How to make data pipelines idempotent

May 13, 2021 · 4 min read

What is an idempotent function
Pre-requisites
Why idempotency matters
Making your data pipeline idempotent
Conclusion
Further reading
References

What is an idempotent function

“Idempotence is the property of certain operations in mathematics and computer science whereby they can be applied multiple times without changing the result beyond the initial application” - wikipedia

Defined as

f(f(x)) = f(x)

In the data engineering context, this can come to mean that: running a data pipeline multiple times with the same input will always produce the same output.

Pre-requisites

If you’d like to code along, please install the following:

docker
git

Follow the steps below to clone the GitHub repo, sh into the container, and install pyarrow and fastparquet.

git clone https://github.com/josephmachado/idempotent-data-pipeline.git
cd idempotent-data-pipeline
docker pull amancevice/pandas
docker run -it -v $(pwd):/var/lib/pandas amancevice/pandas sh
pip install pyarrow # required for pandas to write to parquet
pip install fastparquet # required for pandas to write to parquet
# all the following commands are to be executed within this docker container

Why idempotency matters

Rerunning a data pipeline can create duplicate data or fail to remove stale data.
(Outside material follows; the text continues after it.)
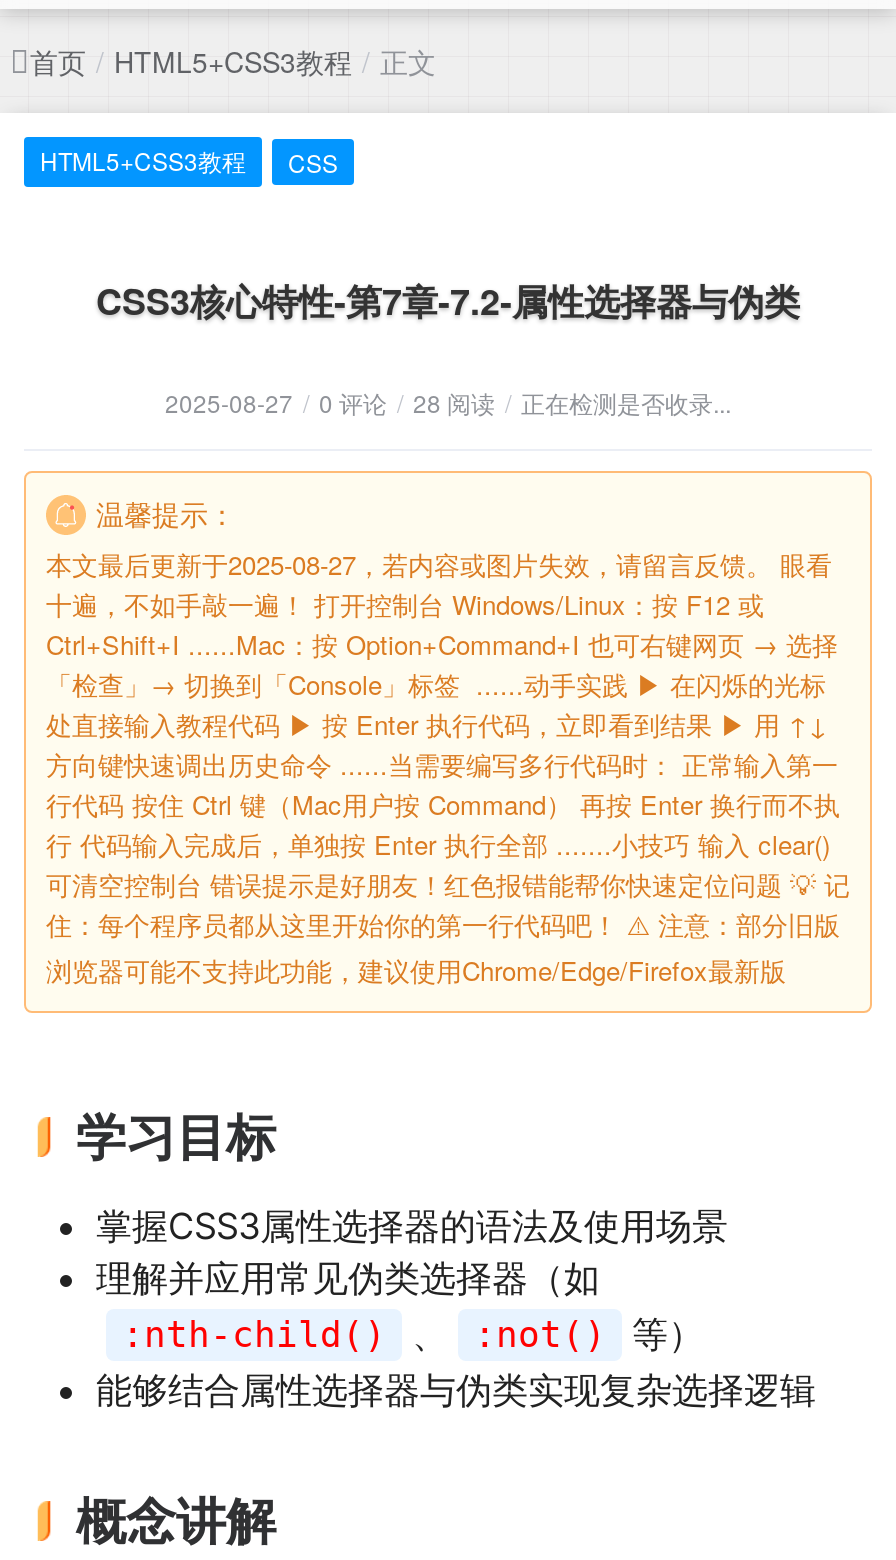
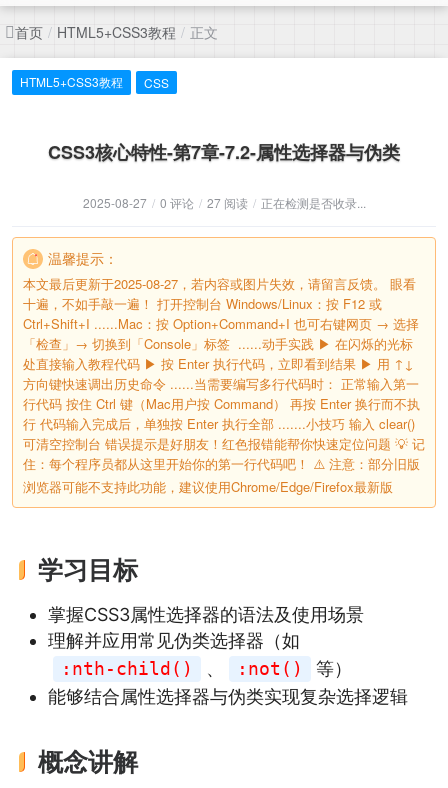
- 2025-08-27 / 0 评论 / 28 阅读 / 正在检测是否收录...
+ 2025-08-27 / 0 评论 / 27 阅读 / 正在检测是否收录...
Making a data pipeline idempotent can prevent these.

Let’s use an example to illustrate this. Say we have a data pipeline that

Pulls parking violation data from a file (or S3, table, etc).
Performs some transformations on it.
Writes the data to a directory (or S3, table, etc) named run date and partitioned by the vehicle’s Registration State.

#!/usr/bin/env python3

import argparse
import os

import pandas as pd


def run_parking_violations_data_pipeline(
    input_file: str, output_loc: str, run_id: str
) -> None:

    df = pd.read_csv(input_file)
    # your transformations
    df.to_parquet(
        os.path.join(output_loc, run_id), partition_cols=["Registration State"]
    )


if __name__ == "__main__":
    parser = argparse.ArgumentParser()
    parser.add_argument(
        "--input-file",
        type=str,
        help="The input file",
    )
    parser.add_argument(
        "--output-loc",
        type=str,
        help="The output folder",
    )
    parser.add_argument(
        "--run-id",
        type=str,
        help="The day of run, in yyyymmdd format",
    )

    opts = parser.parse_args()
    run_parking_violations_data_pipeline(
        input_file=opts.input_file, output_loc=opts.output_loc, run_id=opts.run_id
    )

The above script is available as parking_violation_data_pipeline.py in the cloned Github repo . We can run it inside the docker container, as shown below.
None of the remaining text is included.